# Central Iowa Subs



## ExecutiveLawns (Jun 13, 2007)

We have got our contracts signed and back and are looking to put on a few good sub contractors this year. I would prefer guys with V-Blades however if you have a straight blade we can talk as well. We have plenty of capital on hand so every one would get paid the day after the snow when all trip sheets are reviewed and totaled up. No waiting weeks and weeks for some dirt bag to pay you. 

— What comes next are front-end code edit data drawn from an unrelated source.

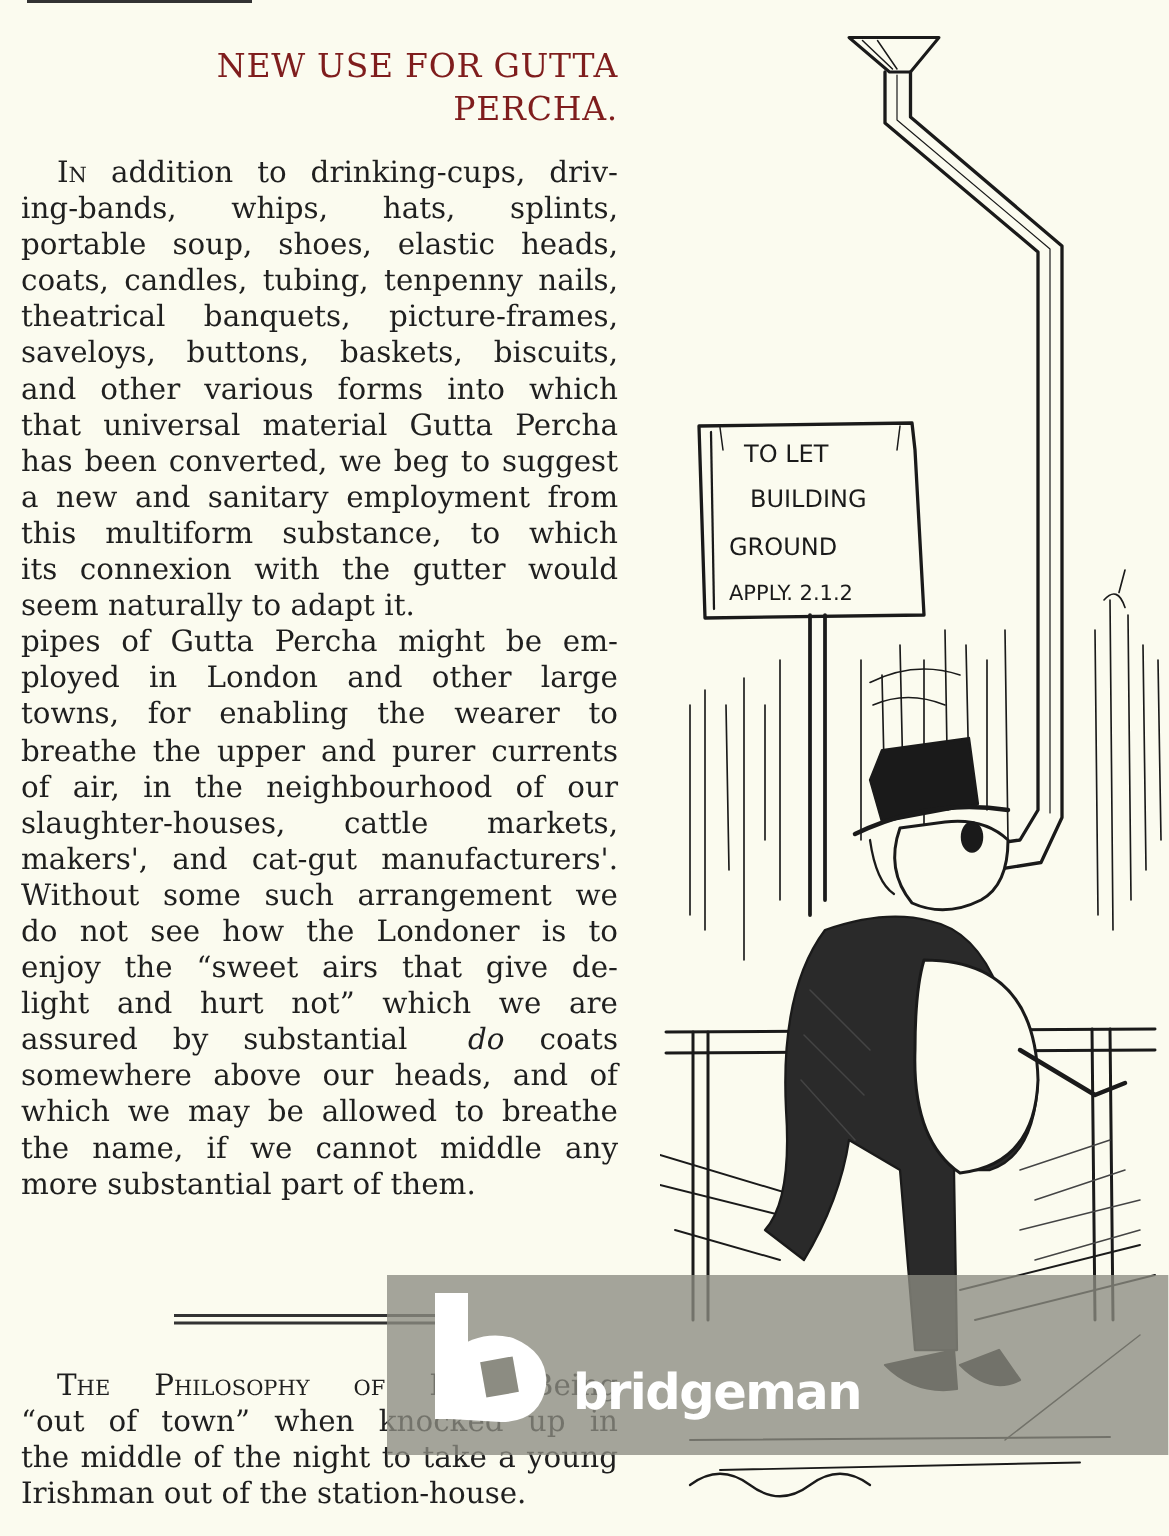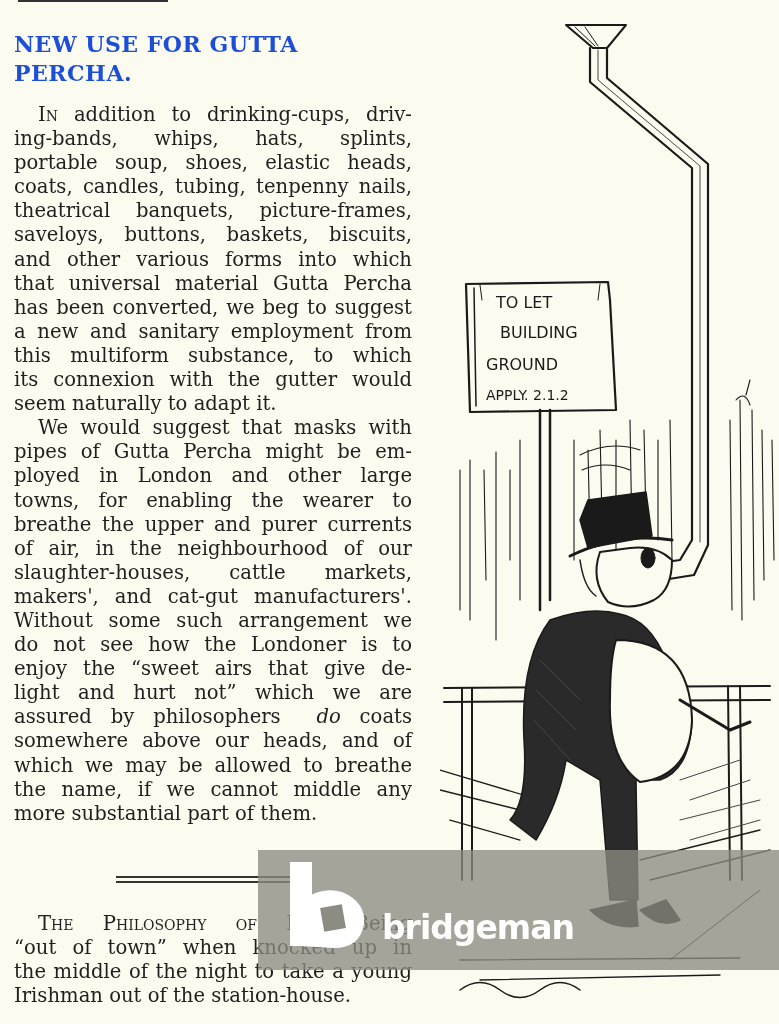--- a/index.html
+++ b/index.html
@@ -15,8 +15,8 @@
     position:absolute; left:14px; top:30px; width:398px;
   }
   .title {
-    text-align:left; font-size:22px; line-height:29px; letter-spacing:0.5px;
-    font-weight:bold; margin:0 0 15px 0; color:#1d4ed8;
+    text-align:right; font-size:22px; line-height:29px; letter-spacing:0.5px;
+    font-weight:normal; margin:0 0 15px 0; color:#7f1d1d;
   }
   .title span { display:block; }
   .para {

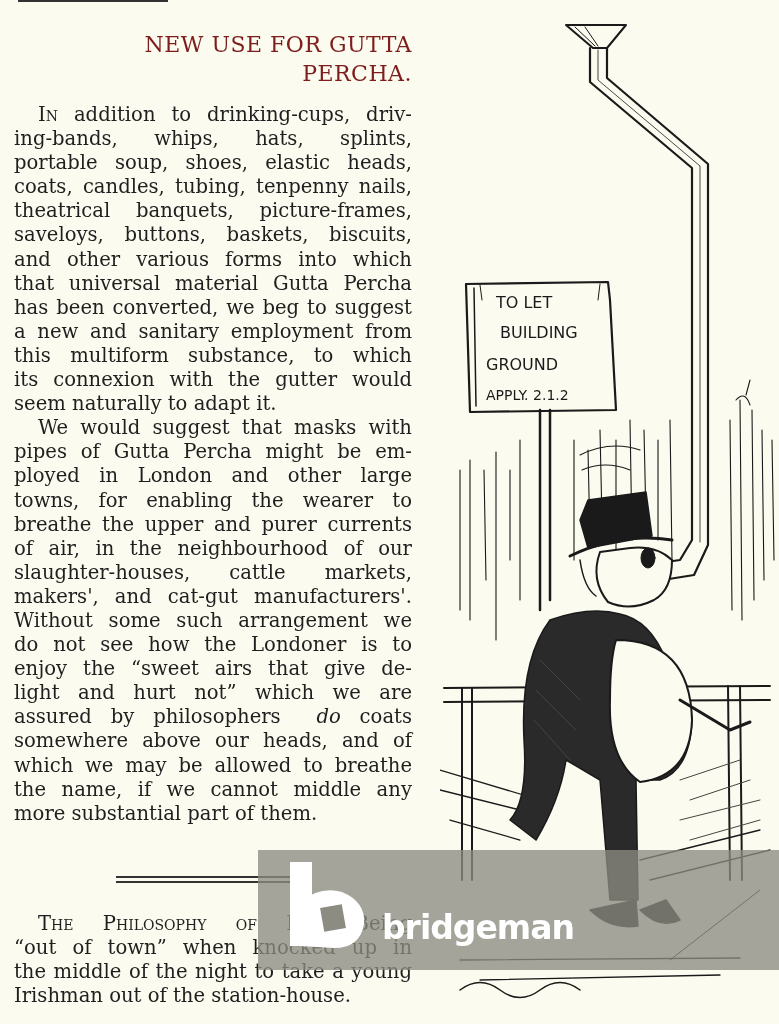--- a/index.html
+++ b/index.html
@@ -78,7 +78,6 @@
   </div>
 
   <div class="para">
-    <span class="line first">We would suggest that masks with</span>
     <span class="line">pipes of Gutta Percha might be em-</span>
     <span class="line">ployed in London and other large</span>
     <span class="line">towns, for enabling the wearer to</span>

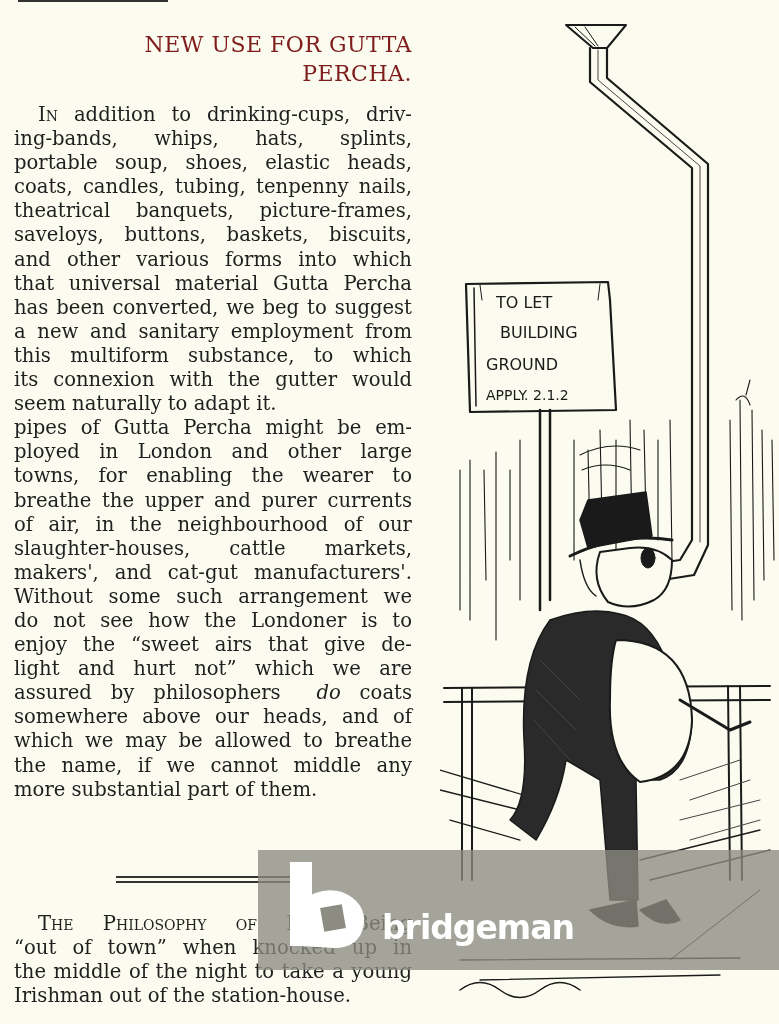--- a/index.html
+++ b/index.html
@@ -89,7 +89,7 @@
     <span class="line">do not see how the Londoner is to</span>
     <span class="line">enjoy the “sweet airs that give de-</span>
     <span class="line">light and hurt not” which we are</span>
-    <span class="line"><span>assured by philosophers </span><span class="it">do</span><span> coats</span></span>
+    <span class="line"><span>assured by substantial </span><span class="it">do</span><span> coats</span></span>
     <span class="line">somewhere above our heads, and of</span>
     <span class="line">which we may be allowed to breathe</span>
     <span class="line">the name, if we cannot middle any</span>

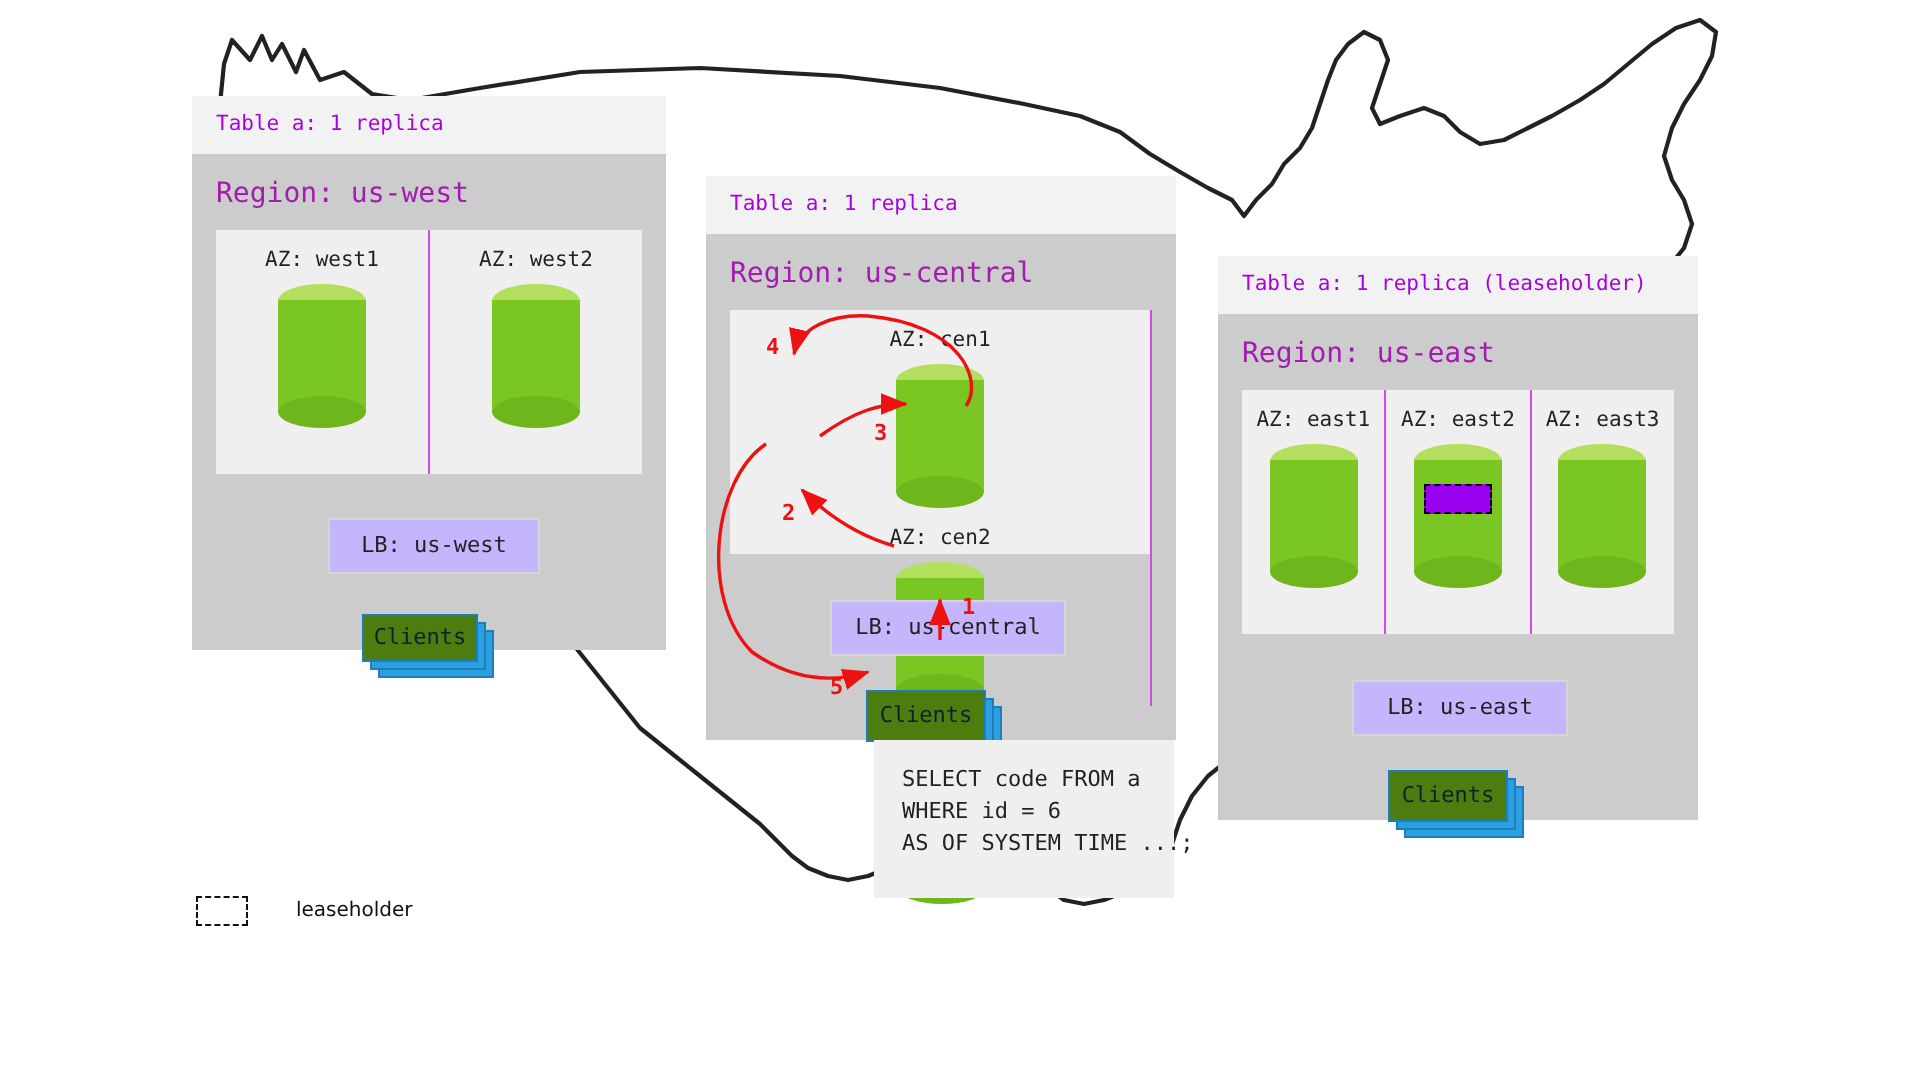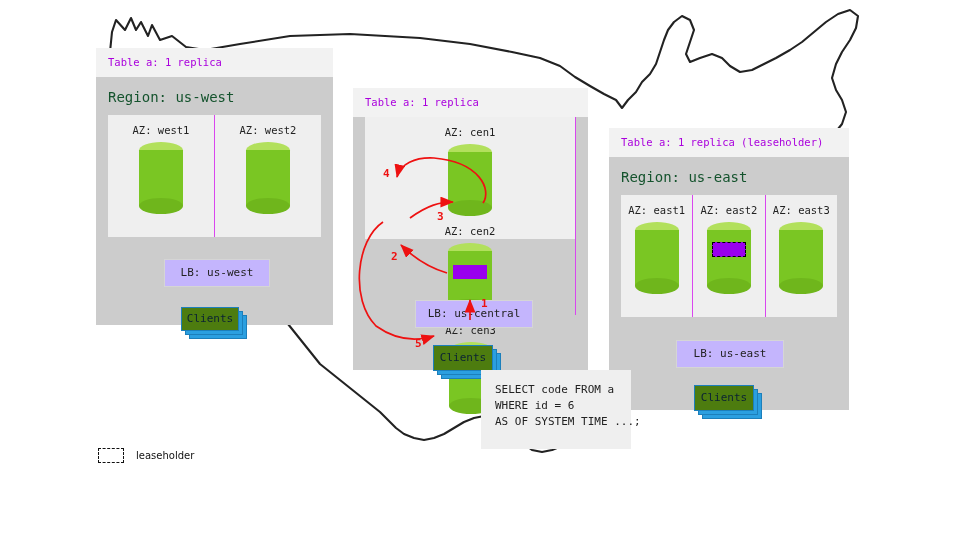--- a/index.html
+++ b/index.html
@@ -22,7 +22,7 @@
   }
   .region-body{background:#cccccc;position:relative;}
   .region-title{
-    color:#14532d;font-size:14px;
+    color:#a21caf;font-size:14px;
     padding:12px 0 10px 12px;white-space:pre;
   }
   .az-row{

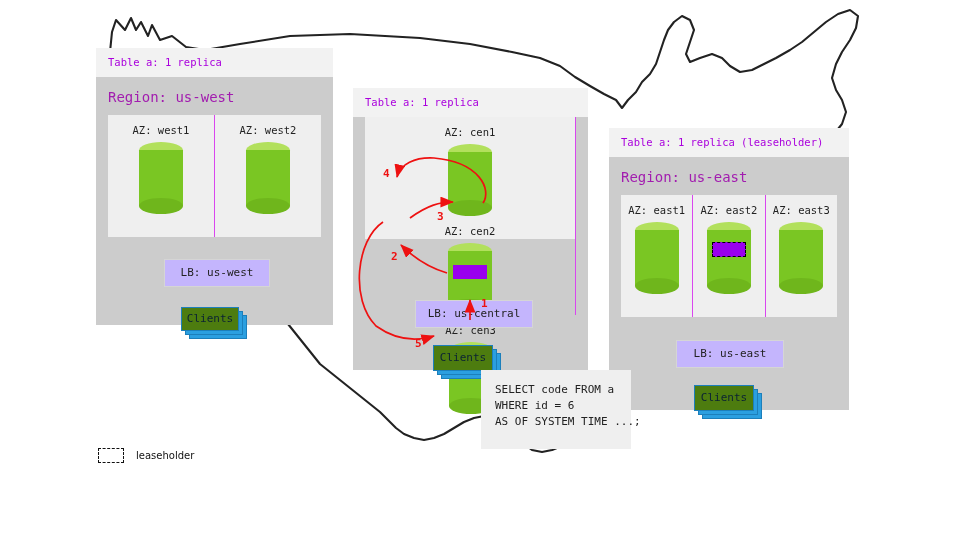--- a/index.html
+++ b/index.html
@@ -164,6 +164,7 @@
   <div class="region" style="left:353px;top:88px;width:235px;">
     <div class="region-caption">Table a: 1 replica</div>
     <div class="region-body" style="height:253px;">
+      <div class="region-title">Region: us-central</div>
 
       <div class="az-row" style="height:122px;flex-direction:column;">
         <div class="az">

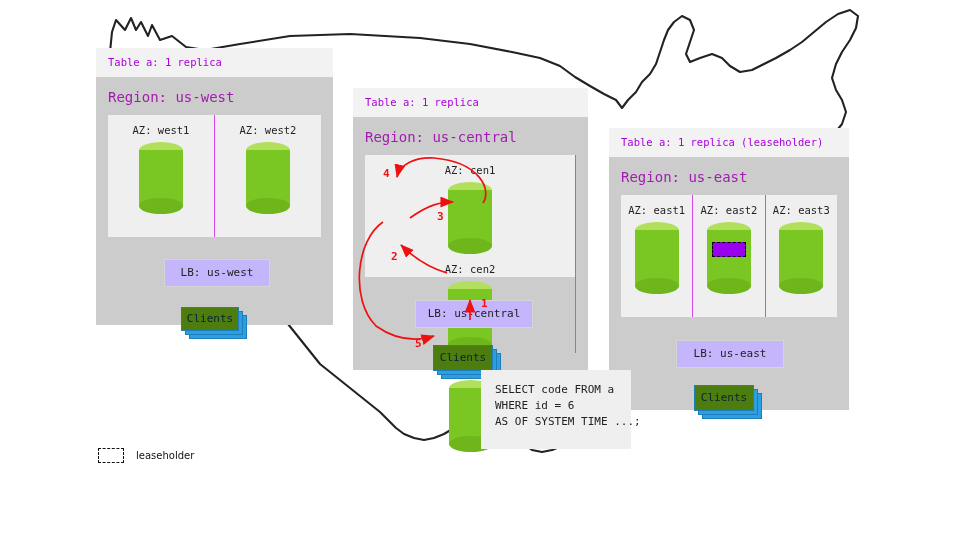--- a/index.html
+++ b/index.html
@@ -78,7 +78,7 @@
   .sqlbox{
     position:absolute;background:#efefef;z-index:12;
     font-size:11px;line-height:16px;color:#222;
-    padding:12px 14px;white-space:pre;margin-left:44px;
+    padding:12px 14px;white-space:pre;
   }
 
   

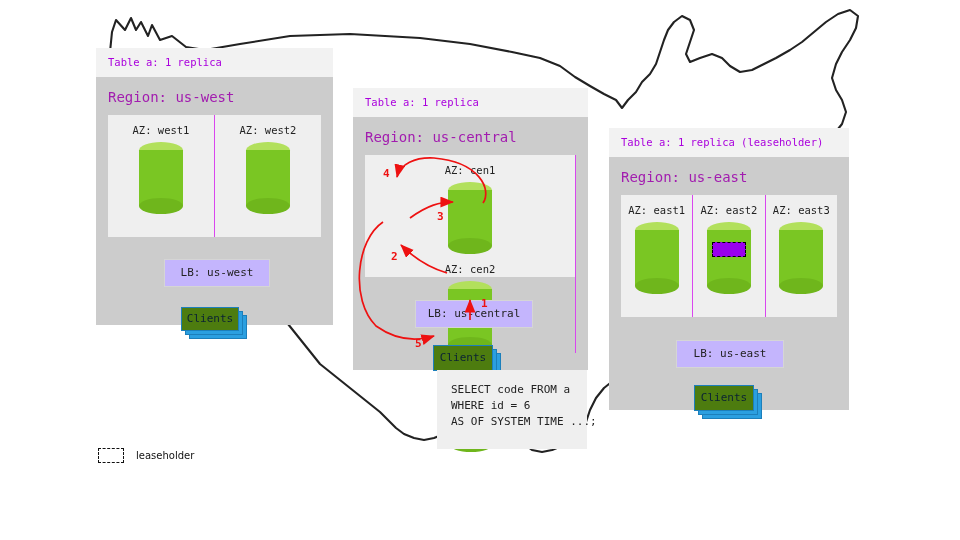--- a/index.html
+++ b/index.html
@@ -82,7 +82,7 @@
   }
 
   
-  .legend{position:absolute;z-index:30;display:flex;align-items:center;gap:12px;}
+  .legend{position:absolute;z-index:30;display:flex;align-items:center;gap:24px;}
   .legend-swatch{width:24px;height:13px;border:1.6px dashed #111;background:transparent;}
   .legend-text{font-size:10px;color:#111;font-family:"DejaVu Sans","Liberation Sans",sans-serif;white-space:pre;}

Contact John at (515) 208-7476 or PM me

Thanks


----------



## ExecutiveLawns (Jun 13, 2007)

Also the sooner you reply the better. Sometimes I do stupid things like buys new trucks with new blades when it gets closer to the snow falling if there is no one to sub to.


----------



## ExecutiveLawns (Jun 13, 2007)

Any one out there from my area?


----------



## TPC Services (Dec 15, 2005)

subs are hard to find!! we line up all the help we need by the middle of september !!


----------



## Cooperthumb (Dec 8, 2008)

if you need some help we could we are out of st. louis but no snow here we can come to the snow 
I have a 1 ton chevy 2yd salter 8.5 ft plow and a F700 10 ft boss 4yd salter avail and ready to work


----------